=== INPUT RECORDS ===

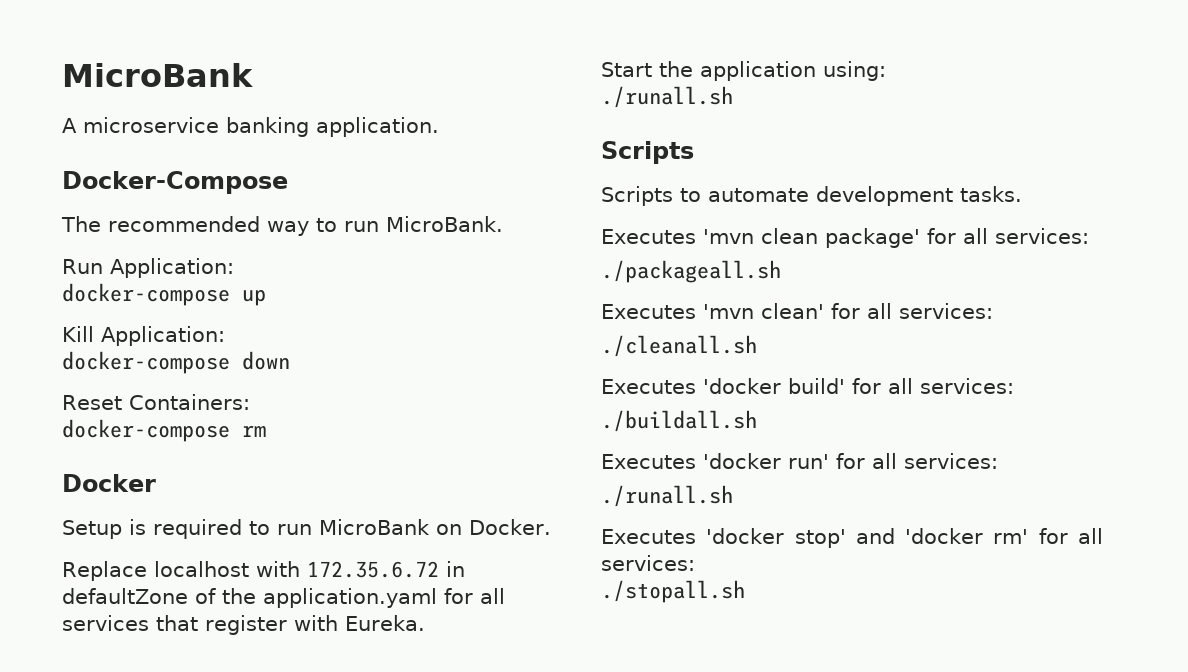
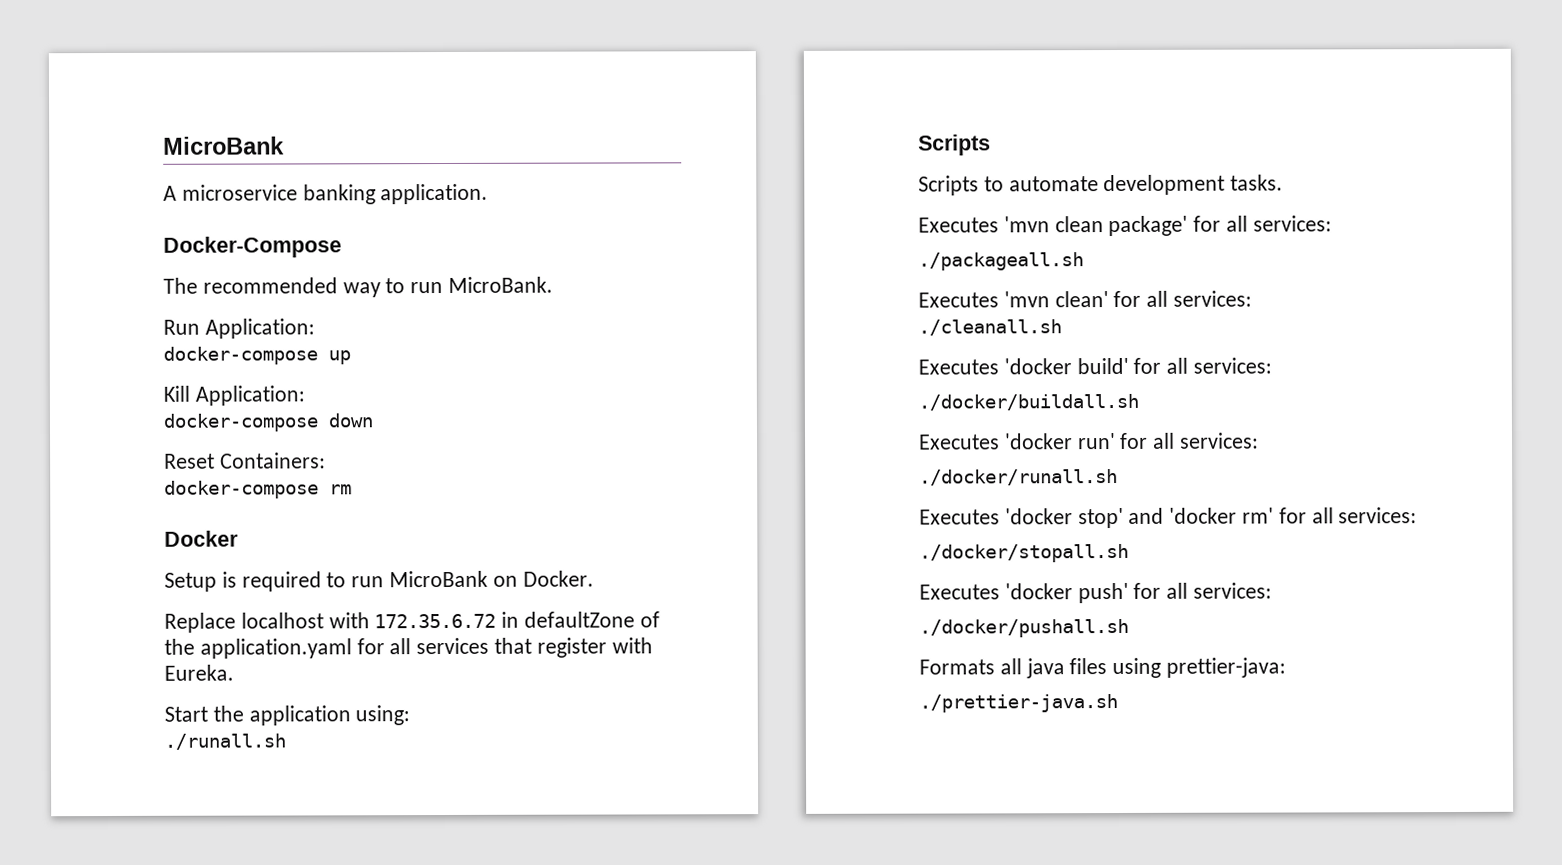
- ./buildall.sh
+ ./docker/buildall.sh
  Executes 'docker run' for all services:
- ./runall.sh
+ ./docker/runall.sh
- ./stopall.sh
+ ./docker/stopall.sh
+ Executes 'docker push' for all services:
+ ./docker/pushall.sh
+ Formats all java files using prettier-java:
+ ./prettier-java.sh

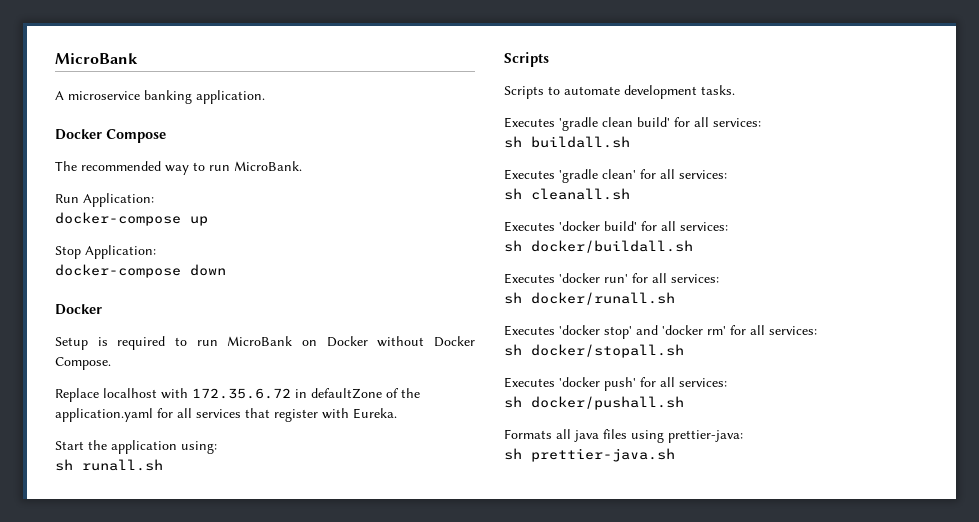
- Docker-Compose
+ Docker Compose
- Kill Application:
+ Stop Application:
- Reset Containers:
- docker-compose rm
- Setup is required to run MicroBank on Docker.
+ Setup is required to run MicroBank on Docker without Docker Compose.
- ./runall.sh
+ sh runall.sh
- Executes 'mvn clean package' for all services:
- ./packageall.sh
- Executes 'mvn clean' for all services:
+ Executes 'gradle clean build' for all services:
+ sh buildall.sh
+ Executes 'gradle clean' for all services:
- ./cleanall.sh
+ sh cleanall.sh
- ./docker/buildall.sh
+ sh docker/buildall.sh
- ./docker/runall.sh
+ sh docker/runall.sh
- ./docker/stopall.sh
+ sh docker/stopall.sh
- ./docker/pushall.sh
+ sh docker/pushall.sh
- ./prettier-java.sh
+ sh prettier-java.sh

===

■ WHAT IS NEEDED
Output exactly the span of lines from the top of the listing through the line holding "- Setup is required", and leave every picture out.

■ SOLUTION
- ./buildall.sh
+ ./docker/buildall.sh
  Executes 'docker run' for all services:
- ./runall.sh
+ ./docker/runall.sh
- ./stopall.sh
+ ./docker/stopall.sh
+ Executes 'docker push' for all services:
+ ./docker/pushall.sh
+ Formats all java files using prettier-java:
+ ./prettier-java.sh

- Docker-Compose
+ Docker Compose
- Kill Application:
+ Stop Application:
- Reset Containers:
- docker-compose rm
- Setup is required to run MicroBank on Docker.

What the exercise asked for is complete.